Cut short of the money shot, these lines not only emphasize the grotesque absurdity of luxury, they stress the importance of defying the acceptance of the idea as is, suggesting that there is an alternative space between clarity and confusion where the energy of “what you mean” is all the more clear and baffling because of the ambiguity that surrounds and informs it. Though an obvious contradiction, one could call Armantrout’s poems an exercise in precise ambiguity. That these poems can contain such a contradiction makes them all the more striking.
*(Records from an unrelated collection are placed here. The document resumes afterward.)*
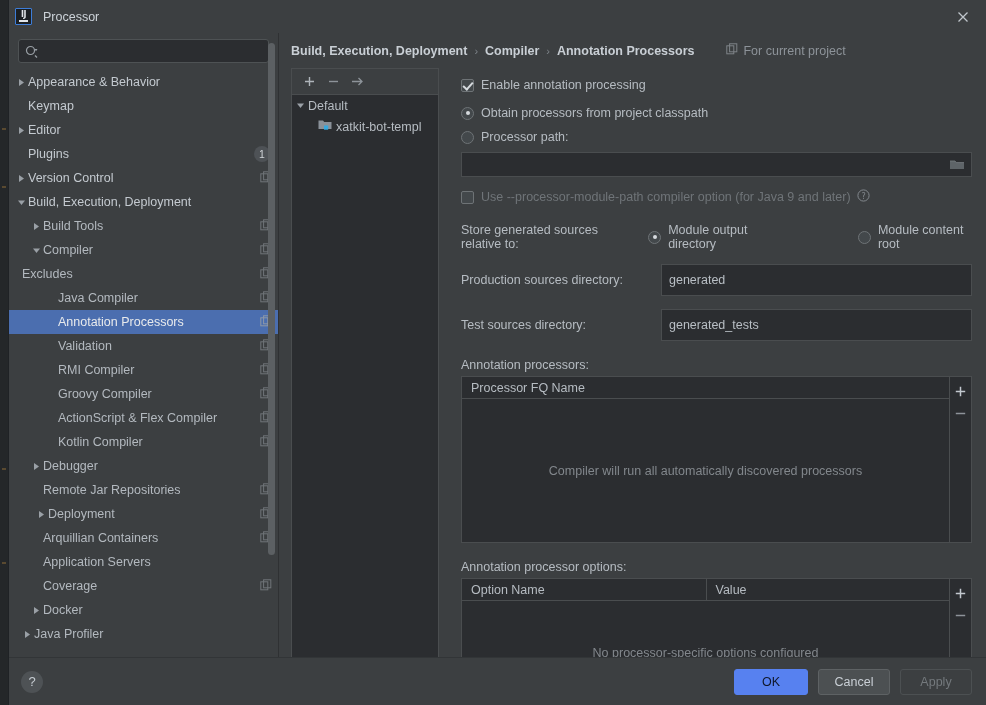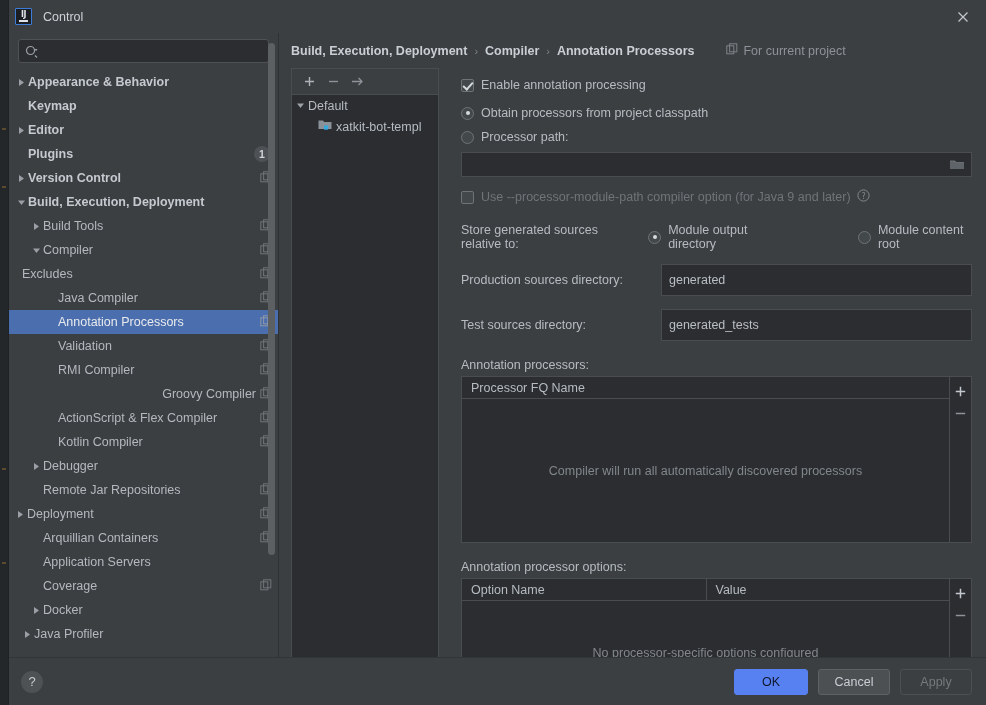--- a/index.html
+++ b/index.html
@@ -352,7 +352,7 @@
 
     <div class="titlebar">
       <div class="ij-logo"></div>
-      <div class="title-text">Control</div>
+      <div class="title-text">Processor</div>
       <div class="close-btn">
         <svg width="14" height="14" viewBox="0 0 14 14">
             <path d="M2.5 2.5 L11.5 11.5 M11.5 2.5 L2.5 11.5" stroke="#c0c6cc" stroke-width="1.3" fill="none"></path>

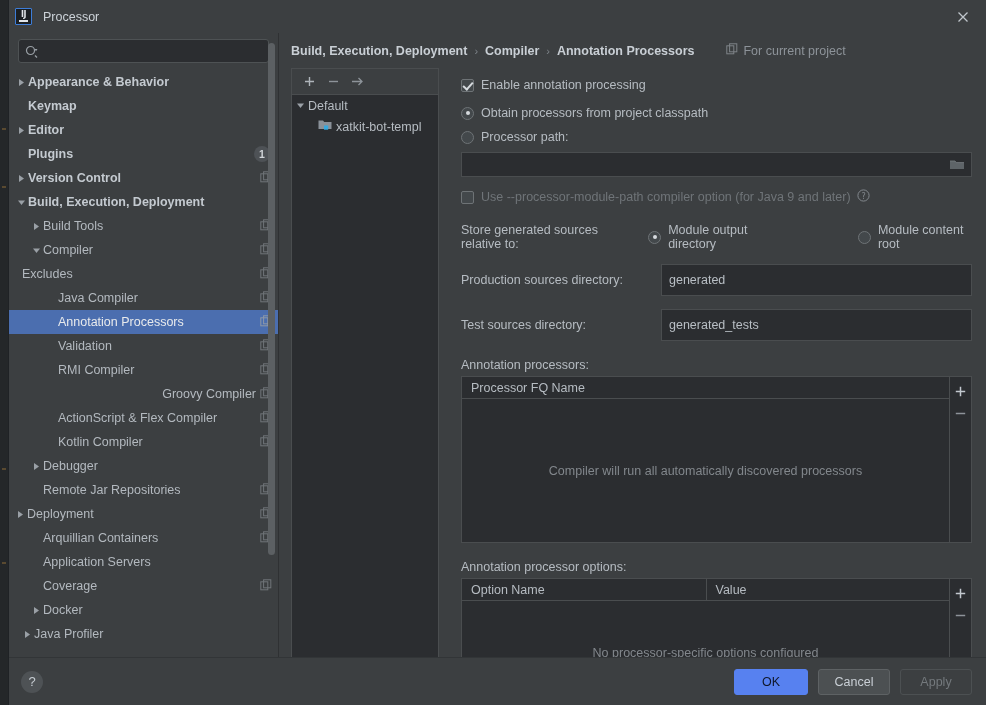--- a/index.html
+++ b/index.html
@@ -121,7 +121,7 @@
     cursor: default;
     white-space: nowrap;
   }
-  .tree-row.bold { font-weight: bold; color: #c4cad0; }
+  .tree-row.bold { font-weight: normal; color: #c4cad0; }
   .tree-row.selected { background: #4b6eaf; color: #e8eaec; }
   .tree-row.selected .copy-ico { opacity: .85; }
   .arrow {

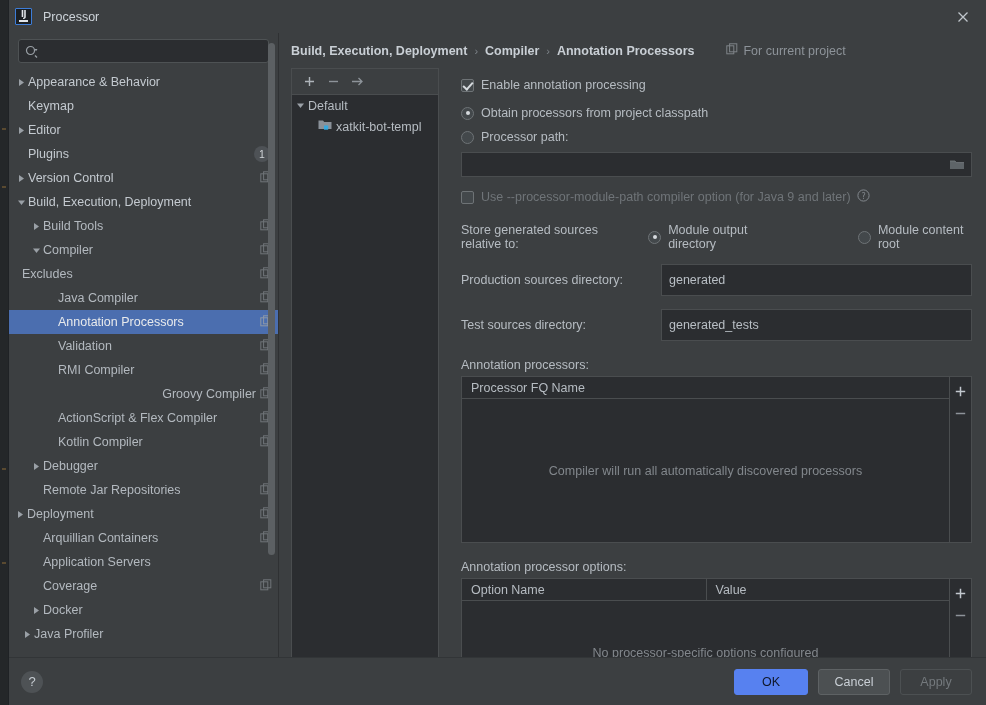--- a/index.html
+++ b/index.html
@@ -511,7 +511,7 @@
                   <rect x="3.6" y="0.8" width="7.2" height="8" fill="none" stroke="#9aa0a6" stroke-width="1"></rect>
                 </svg></span>
             </div>
-            <div class="tree-row" style="padding-left: 24px; text-align: right;">
+            <div class="tree-row" style="padding-left: 36px;">
               <span class="arrow spacer">
                 <svg width="9" height="9" viewBox="0 0 9 9">
                   <path d="M2 1 L7 4.5 L2 8 Z" fill="#9aa0a6"></path>

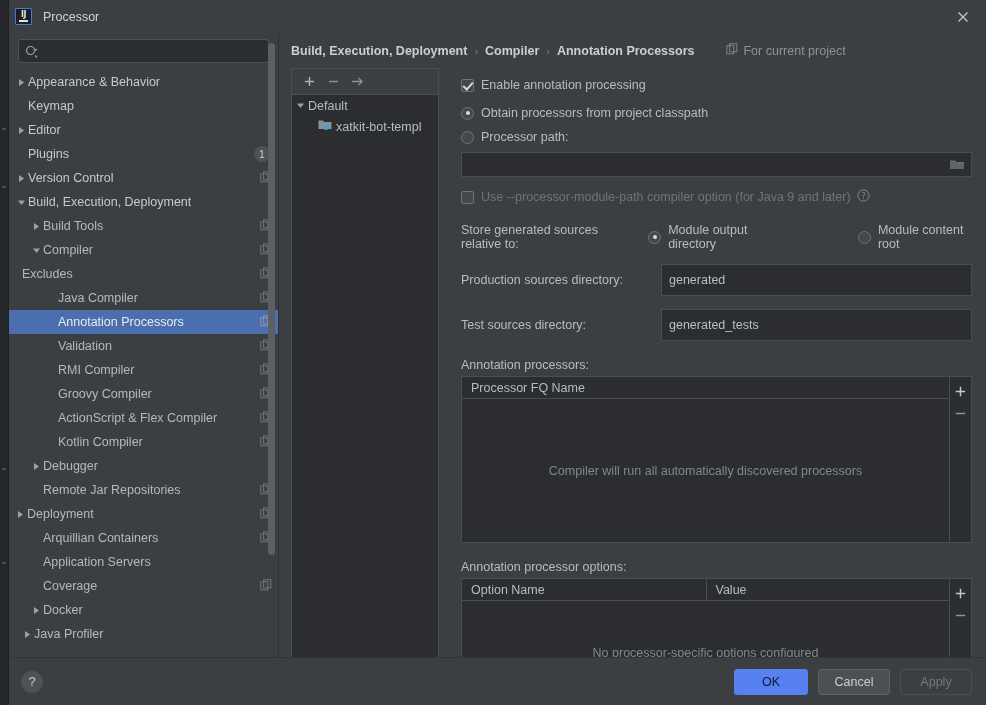--- a/index.html
+++ b/index.html
@@ -567,7 +567,7 @@
                   <rect x="3.6" y="0.8" width="7.2" height="8" fill="none" stroke="#9aa0a6" stroke-width="1"></rect>
                 </svg></span>
             </div>
-            <div class="tree-row" style="padding-left: 5px;">
+            <div class="tree-row" style="padding-left: 26px;">
               <span class="arrow">
                 <svg width="9" height="9" viewBox="0 0 9 9">
                   <path d="M2 1 L7 4.5 L2 8 Z" fill="#9aa0a6"></path>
What else is striking in these poems is their lack of comparative language. But this is no detriment. What is real is more than enough. From “Measure”:
I am not alone in this
sentence.
A bee has landed,
carefully,
on a purple tip
of lavender,
pitching in wind.
In the midst of a natural chaos, small piece of hope. But what’s small isn’t always so buoyant. The last section of “Bubble Wrap”:
An immigrant
sells scorpions
of twisted electrical wire
in front of the Rite Aid.
The desperation contained in the image is what is most unsettling, and the social and political repercussions are ours to deal with. Descriptions of the self, and the body, are also jeopardized. From “Outage”:
The body is sprouting grapefruit.
The body is under-
performing in heavy
trading.
Armantrout’s fight against cancer is aligned with the failed economy of the body. The poem ends with a proclamation against thinking more about how we say what we mean.
Reception is spotty.
Someone “just like me”
is born
in the future
and I don’t feel a thing?
Like only goes so far.
Indeed, the charged openness of language is itself enough to power these poems. What makes Money Shot such a success is Armantrout’s ability to distill this linguistic energy without compromising the ability of these poems to make lucid associative connections. Though Armantrout is commonly linked with the Language Poets, these poems don’t treat language as inadequate or feel like cold, post-structural experiments. Yes, Armantrout is continually calling into question the language she uses, and these choices are always elegant and amazingly intelligent, but there is genuine emotion in these poems. One can sense the poet’s fears and bewilderments beneath the language, as evasive as that voice may at times try to be. There is something startlingly, crushingly human about the existential crisis in the following lines from “Advent” that make me believe Armantrout at every turn.
Sky
god
girl.
Pick out the one
that doesn’t belong.
Let’s play a game, Armantrout seems to say. This game has to do with language, and either it will destroy us or leave us alone on a sunny day. Take your pick.